Au Burkina Faso, les nouvelles autorités continuent les consultations. Après la rencontre avec les membres du dernier gouvernement, hier, c’était au tour des syndicats. Le nouvel homme fort du Faso le lieutenant-colonel Paul Henri Sandaogo Damiba veut rassurer les différentes couches de la société. Un appel qu’il a réitéré lors de son premier discours officiel. Alors que les Burkinabè sont partagés entre angoisse et espoir d’un lendemain meilleur.
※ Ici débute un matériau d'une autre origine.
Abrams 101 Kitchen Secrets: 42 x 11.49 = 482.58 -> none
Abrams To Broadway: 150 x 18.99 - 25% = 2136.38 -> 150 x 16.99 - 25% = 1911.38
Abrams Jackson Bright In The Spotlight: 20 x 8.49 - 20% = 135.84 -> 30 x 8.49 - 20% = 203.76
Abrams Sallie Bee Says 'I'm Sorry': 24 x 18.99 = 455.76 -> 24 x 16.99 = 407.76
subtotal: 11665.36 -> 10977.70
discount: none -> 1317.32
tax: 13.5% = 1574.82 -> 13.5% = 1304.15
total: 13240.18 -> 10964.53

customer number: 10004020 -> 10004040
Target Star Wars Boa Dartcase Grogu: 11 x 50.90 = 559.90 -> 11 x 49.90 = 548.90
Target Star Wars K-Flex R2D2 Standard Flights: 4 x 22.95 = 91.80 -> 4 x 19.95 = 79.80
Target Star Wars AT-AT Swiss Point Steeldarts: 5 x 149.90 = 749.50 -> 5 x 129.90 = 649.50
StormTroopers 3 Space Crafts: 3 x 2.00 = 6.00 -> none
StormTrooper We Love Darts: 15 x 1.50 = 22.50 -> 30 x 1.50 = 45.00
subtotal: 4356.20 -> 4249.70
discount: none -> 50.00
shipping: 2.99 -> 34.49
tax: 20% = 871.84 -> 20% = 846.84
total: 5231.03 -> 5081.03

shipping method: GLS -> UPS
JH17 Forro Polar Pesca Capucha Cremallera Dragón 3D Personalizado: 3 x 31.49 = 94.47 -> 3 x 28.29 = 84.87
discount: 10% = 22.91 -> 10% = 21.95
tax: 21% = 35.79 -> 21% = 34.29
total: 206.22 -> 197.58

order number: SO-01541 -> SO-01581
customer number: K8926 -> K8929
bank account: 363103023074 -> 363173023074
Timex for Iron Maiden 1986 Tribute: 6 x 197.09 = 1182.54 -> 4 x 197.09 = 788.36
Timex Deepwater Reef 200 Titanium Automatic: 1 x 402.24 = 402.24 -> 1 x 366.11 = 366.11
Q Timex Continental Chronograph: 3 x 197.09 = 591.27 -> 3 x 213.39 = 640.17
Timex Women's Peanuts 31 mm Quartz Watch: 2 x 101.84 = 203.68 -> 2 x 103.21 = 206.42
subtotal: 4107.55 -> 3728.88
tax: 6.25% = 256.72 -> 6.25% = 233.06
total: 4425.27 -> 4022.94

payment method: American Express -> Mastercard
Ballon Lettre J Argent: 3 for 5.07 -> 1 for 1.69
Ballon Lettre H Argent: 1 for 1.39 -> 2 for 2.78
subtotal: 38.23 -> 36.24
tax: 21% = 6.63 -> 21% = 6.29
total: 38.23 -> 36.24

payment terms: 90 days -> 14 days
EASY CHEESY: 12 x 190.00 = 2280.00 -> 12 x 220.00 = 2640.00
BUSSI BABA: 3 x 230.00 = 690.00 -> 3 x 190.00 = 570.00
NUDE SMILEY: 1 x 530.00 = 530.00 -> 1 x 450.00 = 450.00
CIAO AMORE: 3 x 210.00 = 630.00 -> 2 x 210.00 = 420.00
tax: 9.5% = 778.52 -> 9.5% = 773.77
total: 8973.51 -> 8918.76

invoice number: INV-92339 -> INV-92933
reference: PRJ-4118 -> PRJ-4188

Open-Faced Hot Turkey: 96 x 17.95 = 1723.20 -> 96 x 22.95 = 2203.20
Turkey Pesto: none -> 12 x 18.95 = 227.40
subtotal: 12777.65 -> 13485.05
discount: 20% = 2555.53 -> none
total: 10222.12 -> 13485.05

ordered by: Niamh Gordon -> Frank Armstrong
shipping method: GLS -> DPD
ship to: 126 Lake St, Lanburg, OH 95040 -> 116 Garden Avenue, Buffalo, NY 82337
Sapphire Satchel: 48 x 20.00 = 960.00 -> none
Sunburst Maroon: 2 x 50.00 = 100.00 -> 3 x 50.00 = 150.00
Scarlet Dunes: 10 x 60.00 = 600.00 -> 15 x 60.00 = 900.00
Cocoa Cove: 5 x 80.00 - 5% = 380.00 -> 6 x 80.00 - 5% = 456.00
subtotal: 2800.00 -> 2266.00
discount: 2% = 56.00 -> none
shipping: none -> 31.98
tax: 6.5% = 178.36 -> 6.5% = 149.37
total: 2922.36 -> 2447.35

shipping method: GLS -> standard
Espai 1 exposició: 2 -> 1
« Le peuple était fatigué »

Il est 13h, de grosses gouttes de sueurs perlent sur le visage d’un militaire au sol. Couché sur le flanc à quelques mètres de l’entrée principale de la primature d’autres hommes en tenue sont à son chevet. Une dizaine de minutes plus tard, les cinq voitures 4*4 remplis qui étaient stationnés au milieu de la voie s’en vont à vive allure. Le boulevard de l’indépendance a des allures particulières. La sécurité y est renforcée.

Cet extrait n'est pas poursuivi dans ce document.